Give the line with "- 인자 이름과 값은 도구 정의에 따라 달라집니다." again, along with every line below it to the end of the records, word for word.

Data records
▼
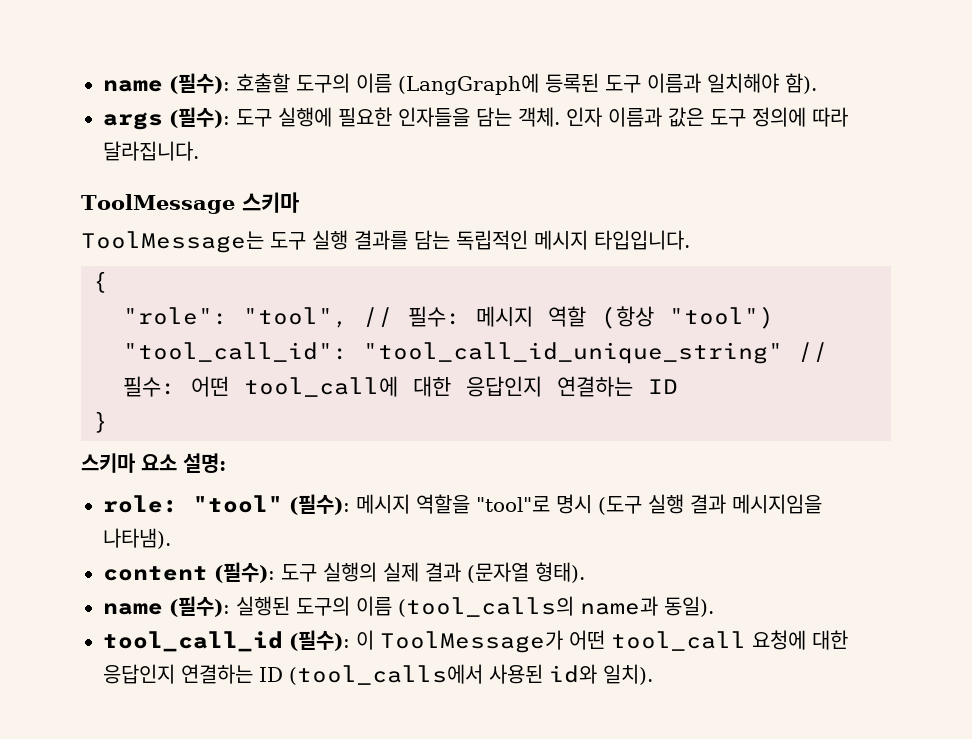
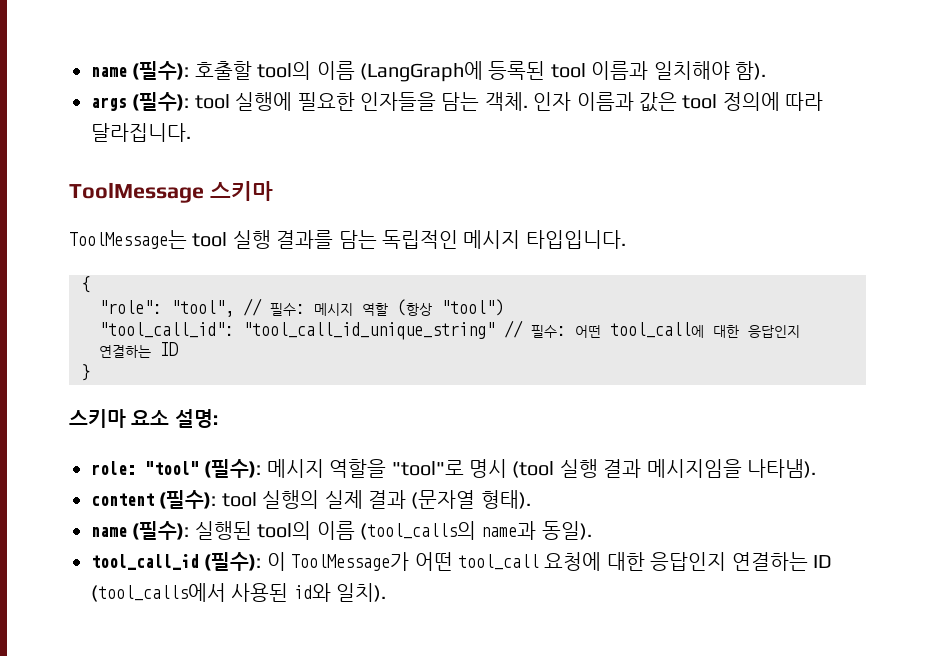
- name (필수): 호출할 도구의 이름 (LangGraph에 등록된 도구 이름과 일치해야 함).
+ name (필수): 호출할 tool의 이름 (LangGraph에 등록된 tool 이름과 일치해야 함).
- args (필수): 도구 실행에 필요한 인자들을 담는 객체.
+ args (필수): tool 실행에 필요한 인자들을 담는 객체.
- 인자 이름과 값은 도구 정의에 따라 달라집니다.
+ 인자 이름과 값은 tool 정의에 따라 달라집니다.
- ToolMessage는 도구 실행 결과를 담는 독립적인 메시지 타입입니다.
+ ToolMessage는 tool 실행 결과를 담는 독립적인 메시지 타입입니다.
- role: "tool" (필수): 메시지 역할을 "tool"로 명시 (도구 실행 결과 메시지임을 나타냄).
+ role: "tool" (필수): 메시지 역할을 "tool"로 명시 (tool 실행 결과 메시지임을 나타냄).
- content (필수): 도구 실행의 실제 결과 (문자열 형태).
+ content (필수): tool 실행의 실제 결과 (문자열 형태).
- name (필수): 실행된 도구의 이름 (tool_calls의 name과 동일).
+ name (필수): 실행된 tool의 이름 (tool_calls의 name과 동일).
▲
● Task answer:
- 인자 이름과 값은 도구 정의에 따라 달라집니다.
+ 인자 이름과 값은 tool 정의에 따라 달라집니다.
- ToolMessage는 도구 실행 결과를 담는 독립적인 메시지 타입입니다.
+ ToolMessage는 tool 실행 결과를 담는 독립적인 메시지 타입입니다.
- role: "tool" (필수): 메시지 역할을 "tool"로 명시 (도구 실행 결과 메시지임을 나타냄).
+ role: "tool" (필수): 메시지 역할을 "tool"로 명시 (tool 실행 결과 메시지임을 나타냄).
- content (필수): 도구 실행의 실제 결과 (문자열 형태).
+ content (필수): tool 실행의 실제 결과 (문자열 형태).
- name (필수): 실행된 도구의 이름 (tool_calls의 name과 동일).
+ name (필수): 실행된 tool의 이름 (tool_calls의 name과 동일).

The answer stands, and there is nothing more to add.